The most common cause is that the ISR's numeric priority is lower than configMAX_SYSCALL_INTERRUPT_PRIORITY (that is, the ISR has a higher hardware priority than FreeRTOS allows for ISR API calls). FreeRTOS uses BASEPRI to mask interrupts during critical sections, but it can only mask interrupts at or below configMAX_SYSCALL_INTERRUPT_PRIORITY — higher-priority ISRs run regardless of this mask. If such an ISR calls a FreeRTOS API function, it corrupts internal RTOS state and causes a hard fault. Fix: raise the ISR's numeric priority to be equal to or greater than configMAX_SYSCALL_INTERRUPT_PRIORITY, or remove the FreeRTOS API call from the ISR.
What is the difference between preemption priority and sub-priority in STM32?

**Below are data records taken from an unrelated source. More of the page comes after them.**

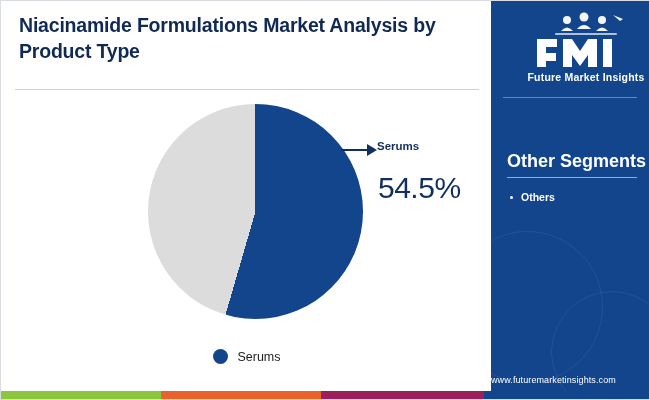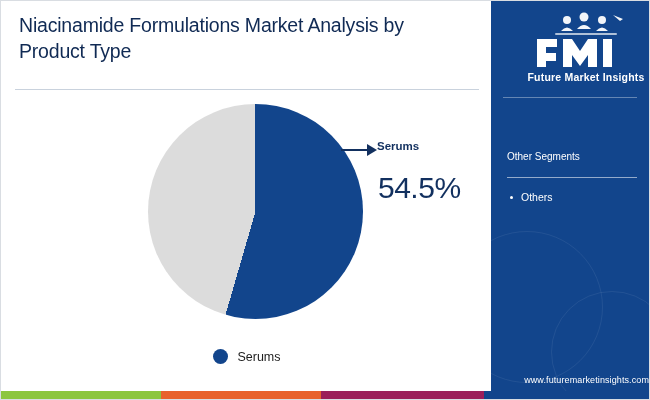"Niacinamide Formulations Market Analysis" #chart-title { font-weight: normal -> bold }
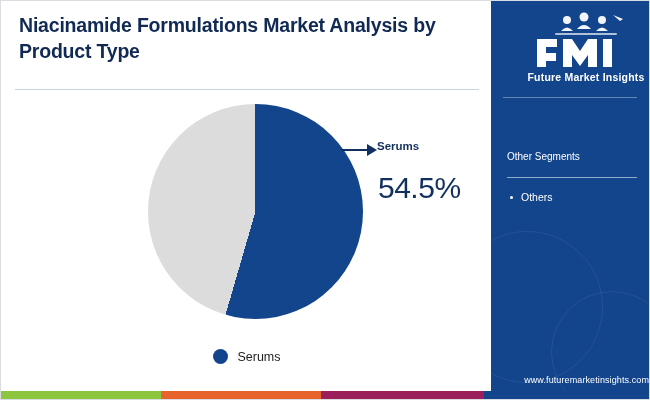"Other Segments" #side-heading { font-size: 10px -> 18px; font-weight: normal -> bold }
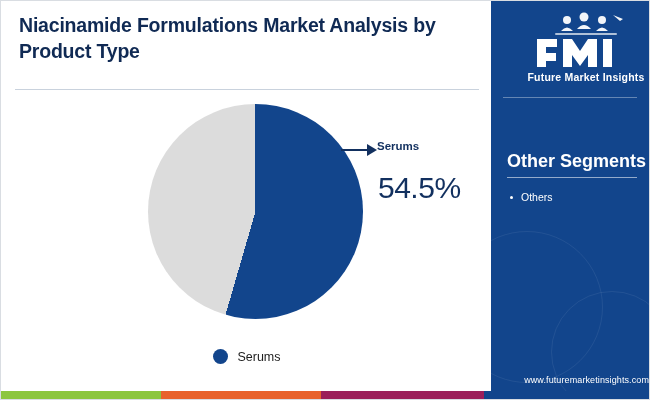"Others" #side-list li { font-weight: none -> bold }
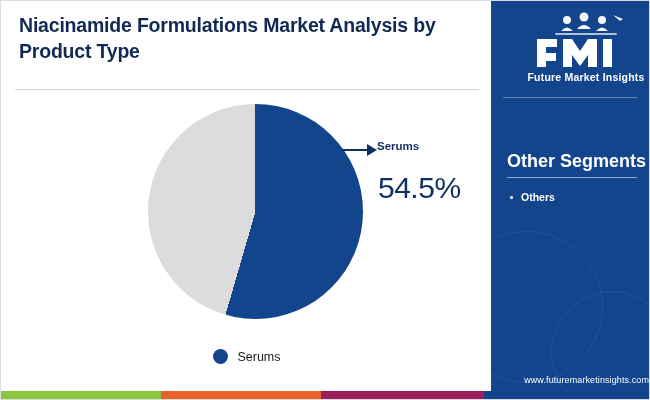"www.futuremarketinsights.com" #side-url { text-align: right -> left }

Preemption priority determines whether one interrupt can interrupt another currently running ISR — only a higher preemption priority (lower number) can preempt. Sub-priority is a tiebreaker: when two interrupts with the same preemption priority are both pending, the one with the lower sub-priority number is served first, but neither can preempt the other. FreeRTOS requires NVIC_PRIORITYGROUP_4 (all 4 bits as preemption priority, no sub-priority bits) because it uses BASEPRI, which operates on the full priority field. Mixed groupings with sub-priority bits can cause FreeRTOS's BASEPRI mask to work incorrectly.
Can I change the NVIC priority grouping after HAL_Init()?
Technically yes, but it is strongly discouraged. HAL_Init() calls HAL_MspInit() and sets the priority grouping — changing it afterwards invalidates all previously configured interrupt priorities, since their stored register values are interpreted differently under the new grouping. Set the priority grouping once at startup (or rely on CubeMX to set it), then configure all interrupts consistently under that grouping. With FreeRTOS, never deviate from NVIC_PRIORITYGROUP_4.